→ Extracted entries:
----------

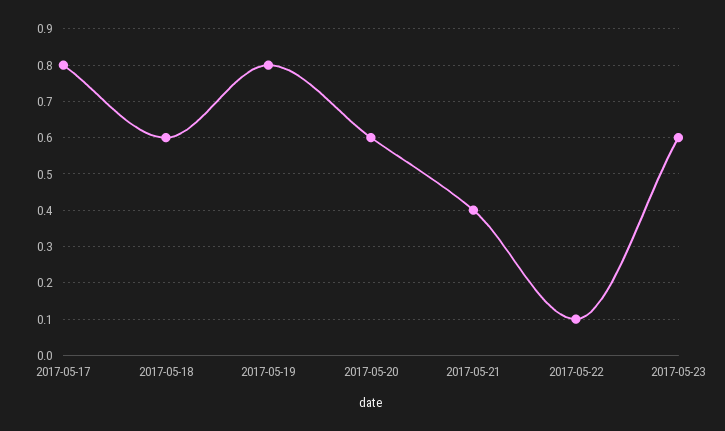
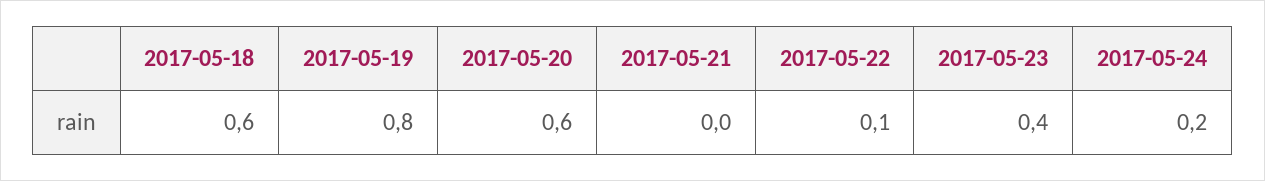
2017-05-17: 0.8 -> none
2017-05-21: 0.4 -> 0
2017-05-23: 0.6 -> 0.4
2017-05-24: none -> 0.2

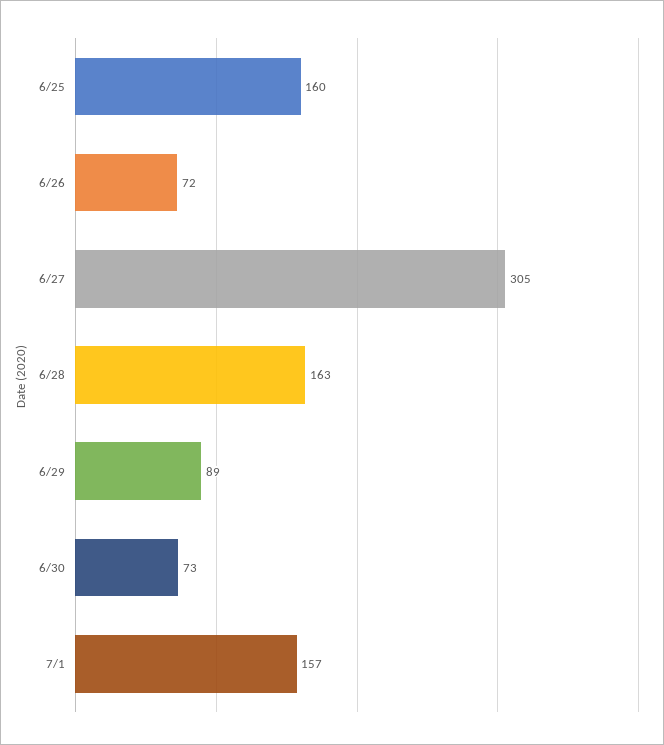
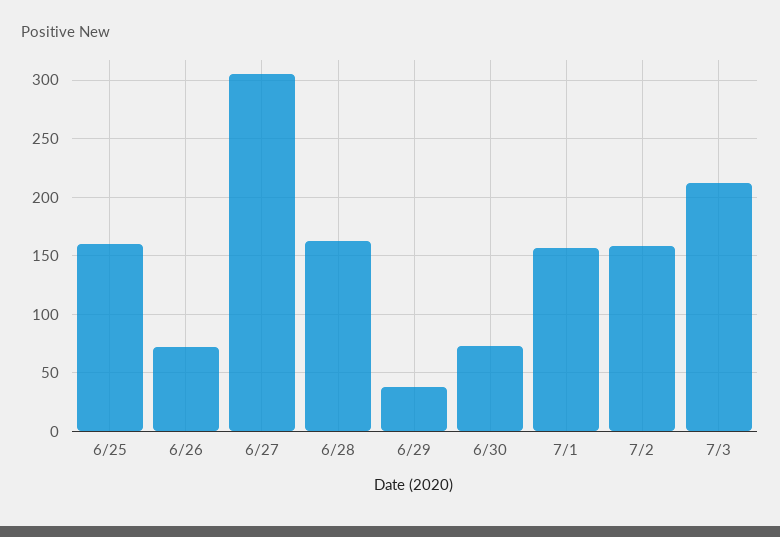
6/29: 89 -> 40
7/2: none -> 160
7/3: none -> 210

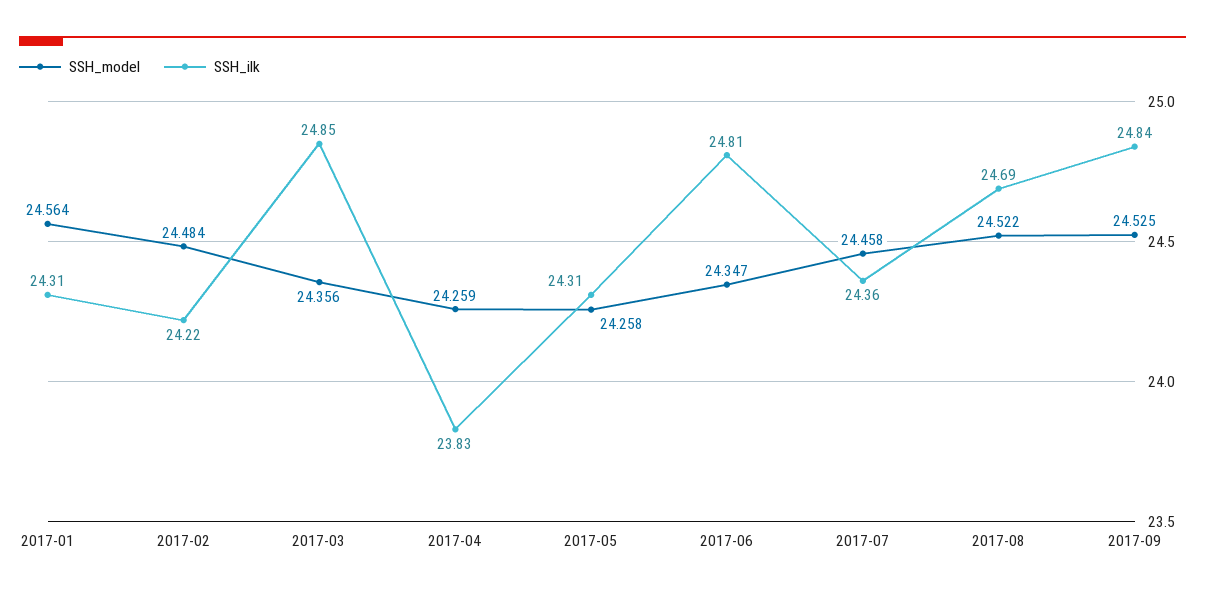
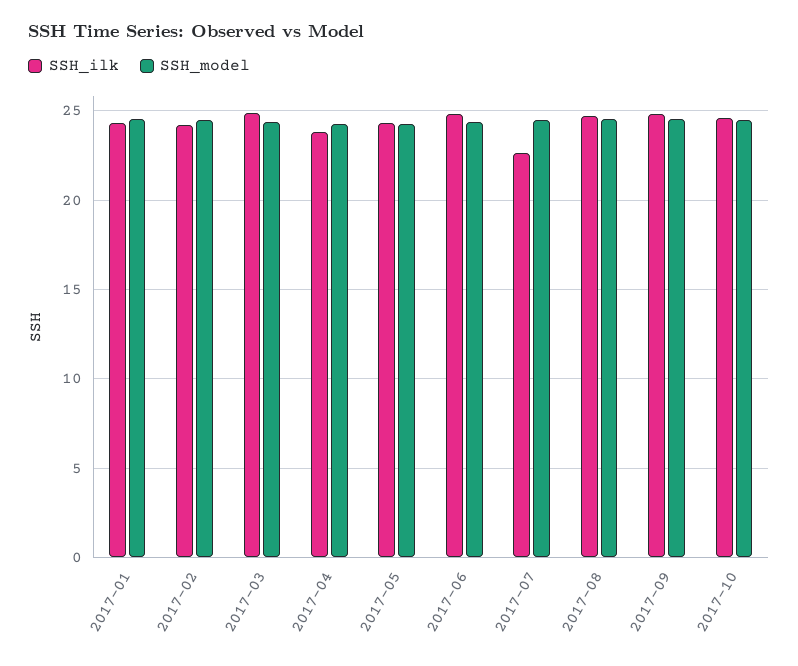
SSH_ilk, 2017-07: 24.36 -> 22.5
SSH_ilk, 2017-10: none -> 24.5
SSH_model, 2017-10: none -> 24.5

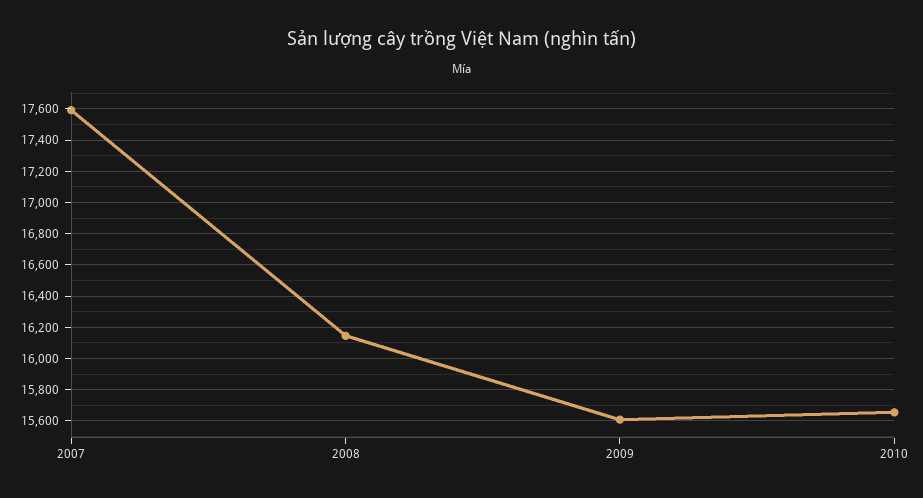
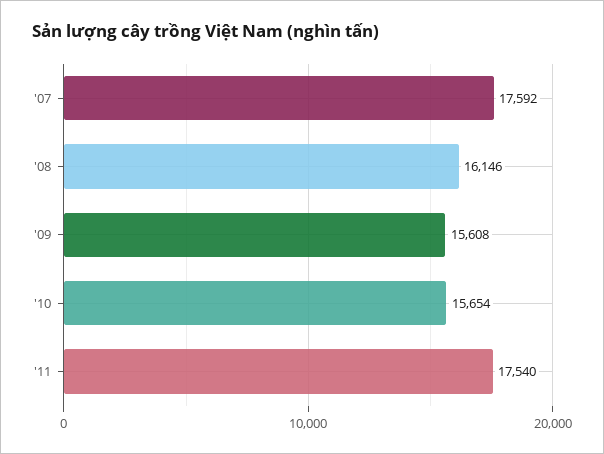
'11: none -> 17540

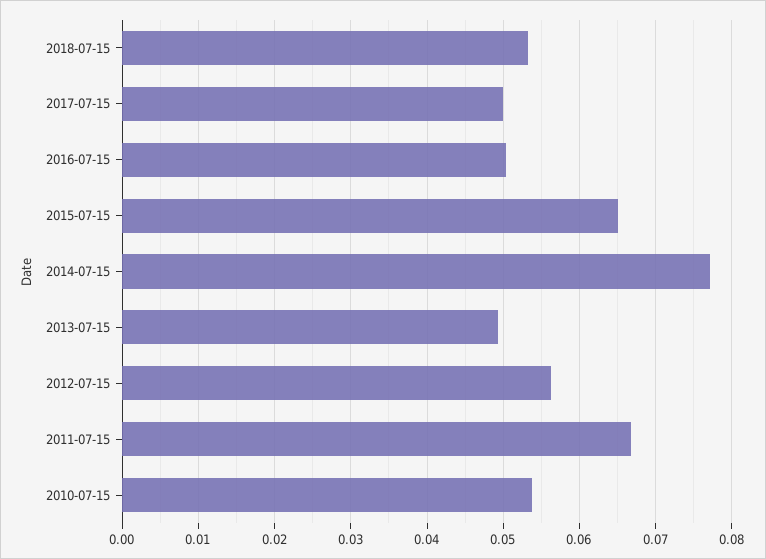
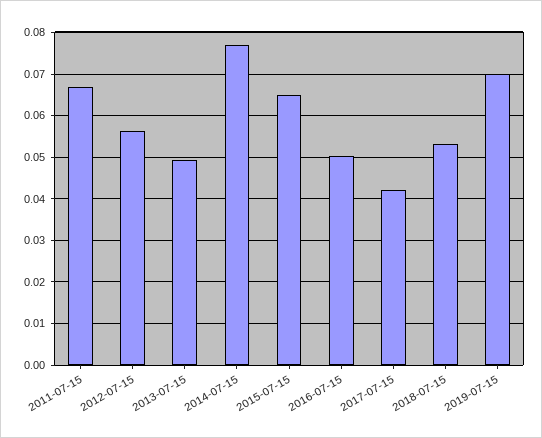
2017-07-15: 0.05 -> 0.042
2010-07-15: 0.054 -> none
2019-07-15: none -> 0.07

----------

→ Aim of the exercise:
Among the lines of the data, some contain the word "none". How many are there? Reply with the number alone.

→ The answer:
9